> **Brief**:
Pictures should not appear in the copy; the records themselves must be written out exactly.

> **Working data**:

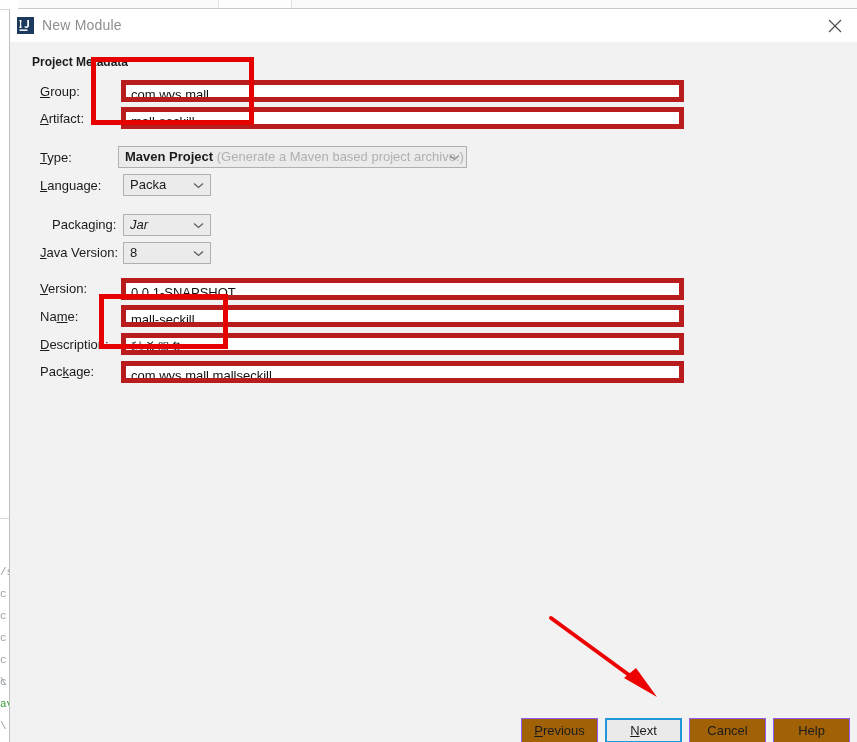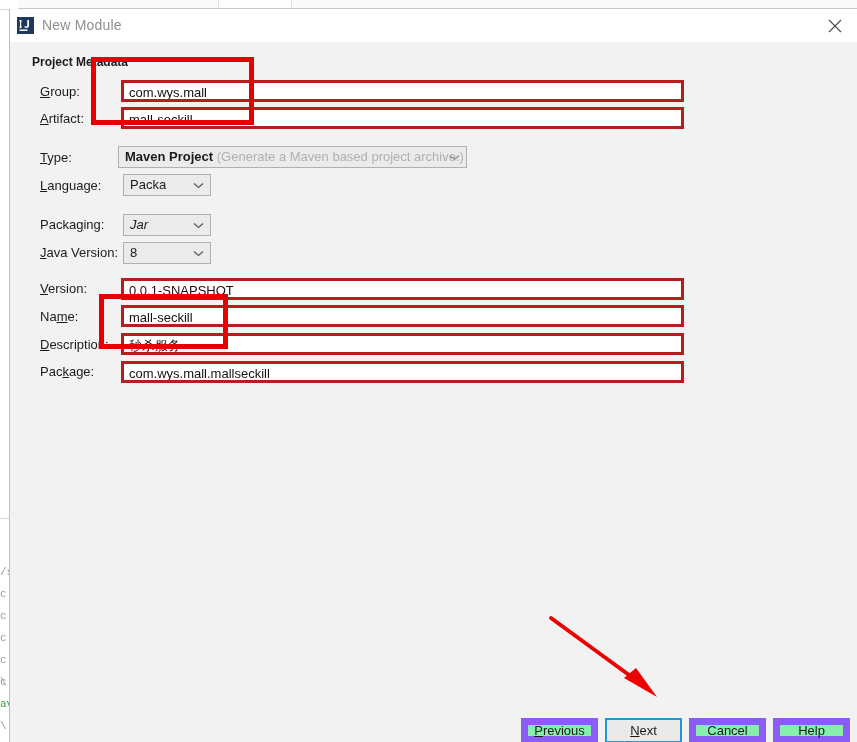--- a/index.html
+++ b/index.html
@@ -135,7 +135,7 @@
     box-sizing: border-box;
     height: 22px;
     background: #ffffff;
-    border: 3px solid #b91c1c;
+    border: 5px solid #b91c1c;
     font-size: 13px;
     color: #121212;
     line-height: 20px;

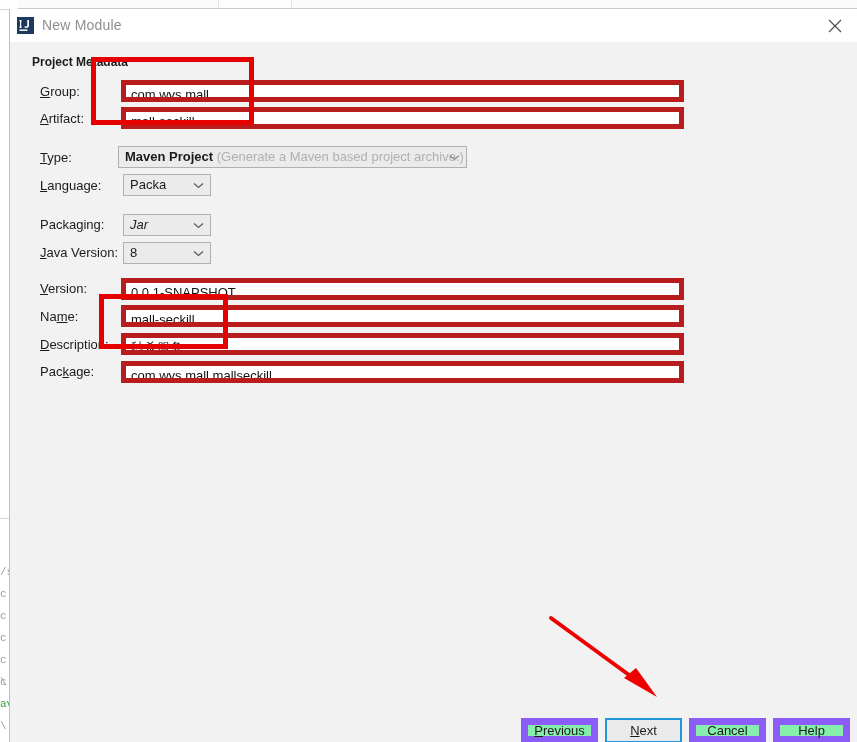--- a/index.html
+++ b/index.html
@@ -289,7 +289,7 @@
         </span>
       </div>
 
-      <div class="row-label" style="left:22px; top:175px;">
+      <div class="row-label" style="left:34px; top:175px;">
         <span>Packa</span><span class="mn">g</span><span>ing:</span>
       </div>
       <div class="combo" style="left:113px; top:172px; width:88px;font-style:italic;">

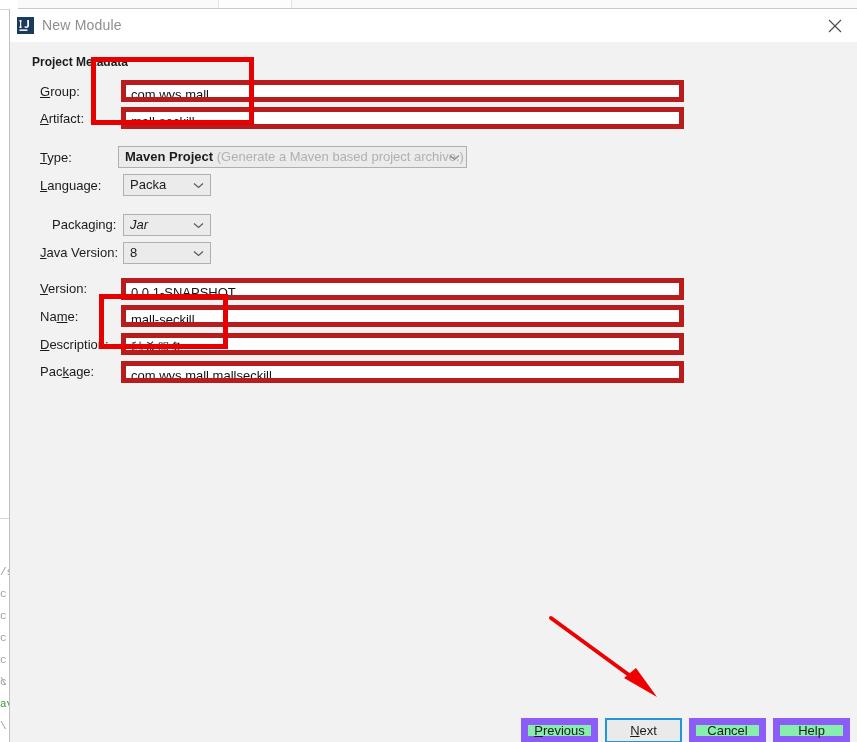--- a/index.html
+++ b/index.html
@@ -173,8 +173,8 @@
     position: absolute;
     box-sizing: border-box;
     height: 25px;
-    background: #86efac;
-    border: 7px solid #8b5cf6;
+    background: #a16207;
+    border: 1px solid #8b5cf6;
     font-size: 13px;
     color: #1b1b1b;
     display: flex;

> **Answer space**:
--- a/index.html
+++ b/index.html
@@ -135,7 +135,7 @@
     box-sizing: border-box;
     height: 22px;
     background: #ffffff;
-    border: 3px solid #b91c1c;
+    border: 5px solid #b91c1c;
     font-size: 13px;
     color: #121212;
     line-height: 20px;

--- a/index.html
+++ b/index.html
@@ -289,7 +289,7 @@
         </span>
       </div>
 
-      <div class="row-label" style="left:22px; top:175px;">
+      <div class="row-label" style="left:34px; top:175px;">
         <span>Packa</span><span class="mn">g</span><span>ing:</span>
       </div>
       <div class="combo" style="left:113px; top:172px; width:88px;font-style:italic;">

--- a/index.html
+++ b/index.html
@@ -173,8 +173,8 @@
     position: absolute;
     box-sizing: border-box;
     height: 25px;
-    background: #86efac;
-    border: 7px solid #8b5cf6;
+    background: #a16207;
+    border: 1px solid #8b5cf6;
     font-size: 13px;
     color: #1b1b1b;
     display: flex;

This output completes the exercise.